This chart shows cycles confluence to the year 2021 overlayed on the Dow Industrial Average. The cycles go back to the beginning of the London Stock Exchange and the beginning of the American Revolution 1775, through the Black Friday Gold Crash of 1869, Great Depression Lows, beginning of the Nasdaq in 1971, 1974 Crash, 1987 Crash, 2000 Highs, 2008 Highs. The confluences are powerful and startling. Of note, 2021 is 450 years from the beginning of the Royal Stock Exchange, which was founded in 1571.
We have provided the Fibonacci and Lucas Number cycles at the bottom of the chart to give the viewer an idea on how the cycles and confluences work. While this is a departure from Cryptocurrency, Coin Burn and ICO data, we believe that it is important to disseminate this information.
Bitcoin has been around since 2009, and widely used since 2012. This makes for a very short historical track record, and when compared to securities markets, which have data spanning back over 400 years, an 11 year run for bitcoin is a “blip” on the radar.
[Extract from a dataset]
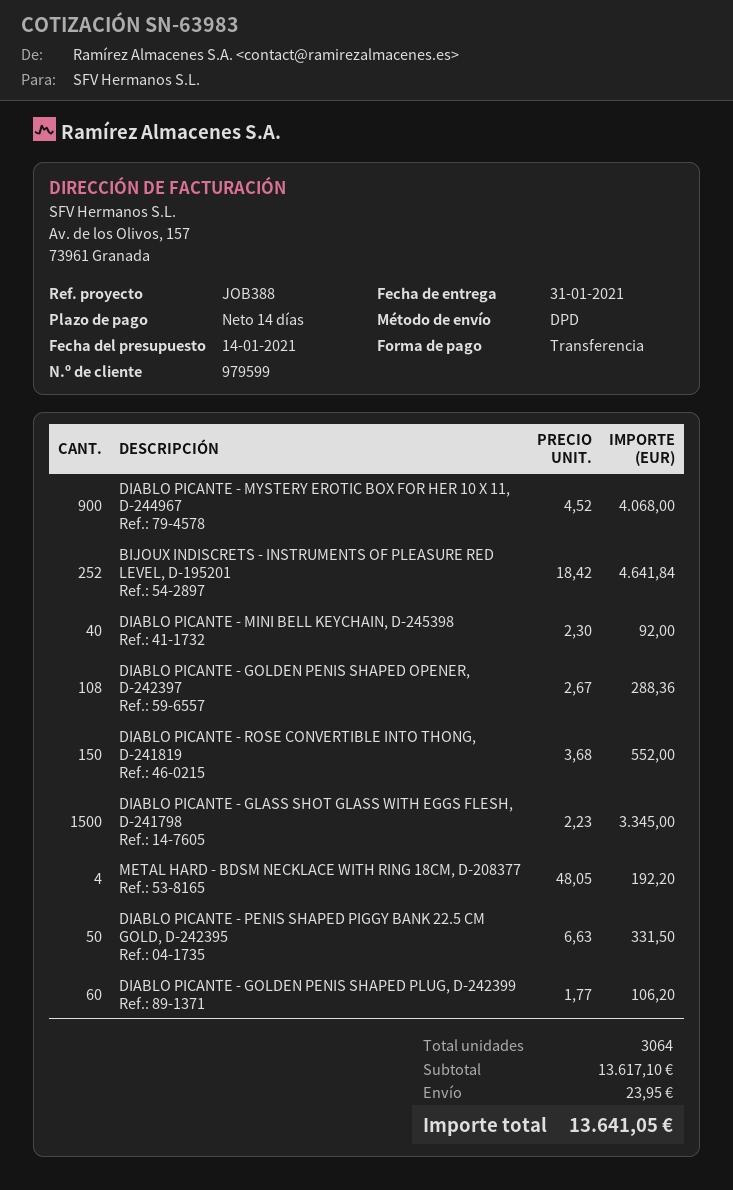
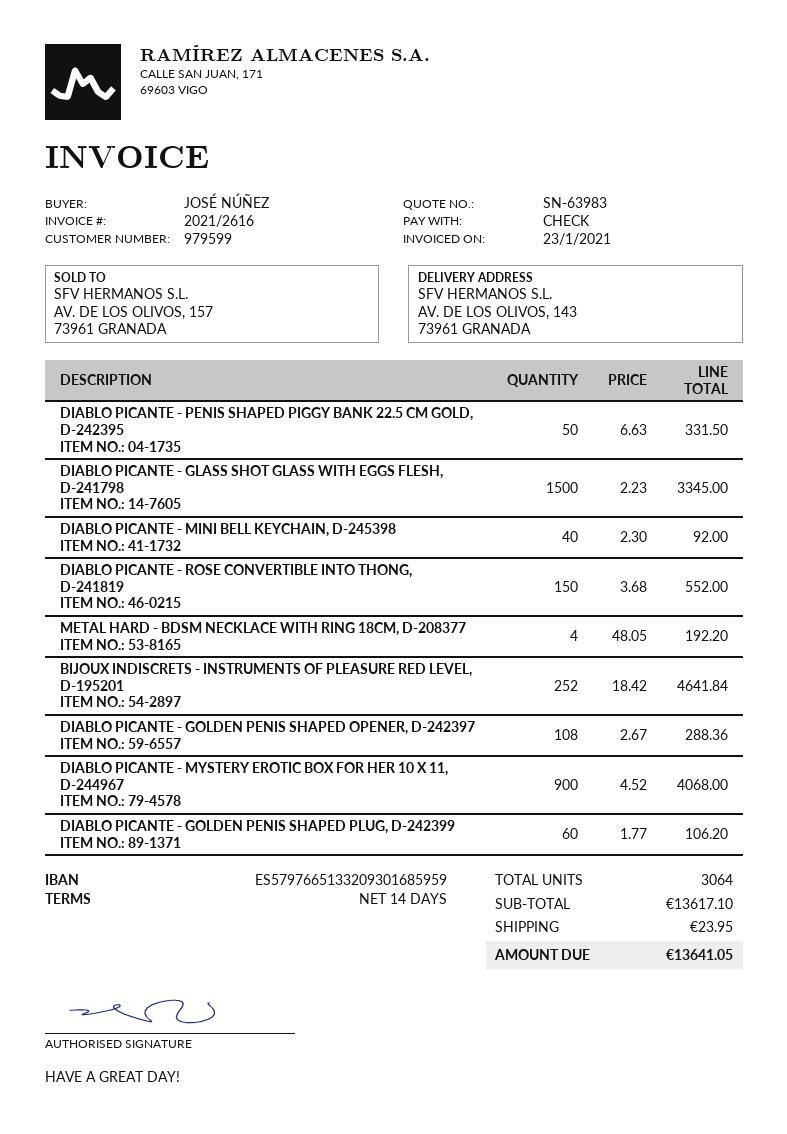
payment method: bank transfer -> cheque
What is in store for Cryptocurrencies and Bitcoin in 20 years from now remains to be seen. While Cryptocurrency has become an acceptable asset class to buy, hold, and trade, their remains an additional usage for a store of value, which is safety and sanctity.
Currently there are many investors who are afraid to deposit their money in banks for fear of a systemic collapse. We see evidence of this trend with the recent news of Corona Virus fears and the positive impact see on Bitcoin Prices. Since December 18, 2019, the price of Bitcoin has seen a move from $6435 up to $10,500 on February 13th, 2020.
With increased tension in the Middle-East and now a Corona Virus that is dominating the headlines, crippling economies, and placing over 400 million people in quarantine in China, we see a systemic butterfly effect that will likely cause increased volatility in markets and the Cryptocurrency world. However, the future of ICOs and Coin Burns looks bright. The Crypto community is embracing the freedom and perceived safety that comes with holding Bitcoin and other Cryptos, and outside of the traditional banking system.
Why would anybody want to hold their money outside of the traditional banking system? The U.S. Federal Reserve, also known as the “Fed” has injected over $400 Billion over the past 4 months. This was not part of the now accepted practice of Quantitative Easing, it was to stabilize the repo market. Prior to the 2008 financial catastrophe, the Fed only needed $2 billion on its balance sheet to keep the repo market in balance. That number has now ballooned to $1.5 Trillion U.S. Dollars. This influx of money is here to fulfill the lack of liquidity in the repo market. There appears to be a shortage of adequate collateral, repo market collateral has always been Treasuries. The current status of the repo market continues to be a massively overlooked scenario that will likely lead to a nightmarish scenario for central bankers globally.
Currently we are reviewing threats to Crypto markets, and there appears to be much uncertainty around Crypto regulations both in the United States and in the EU. This is a topic that we will write about in other posts, and it may be a recurring theme.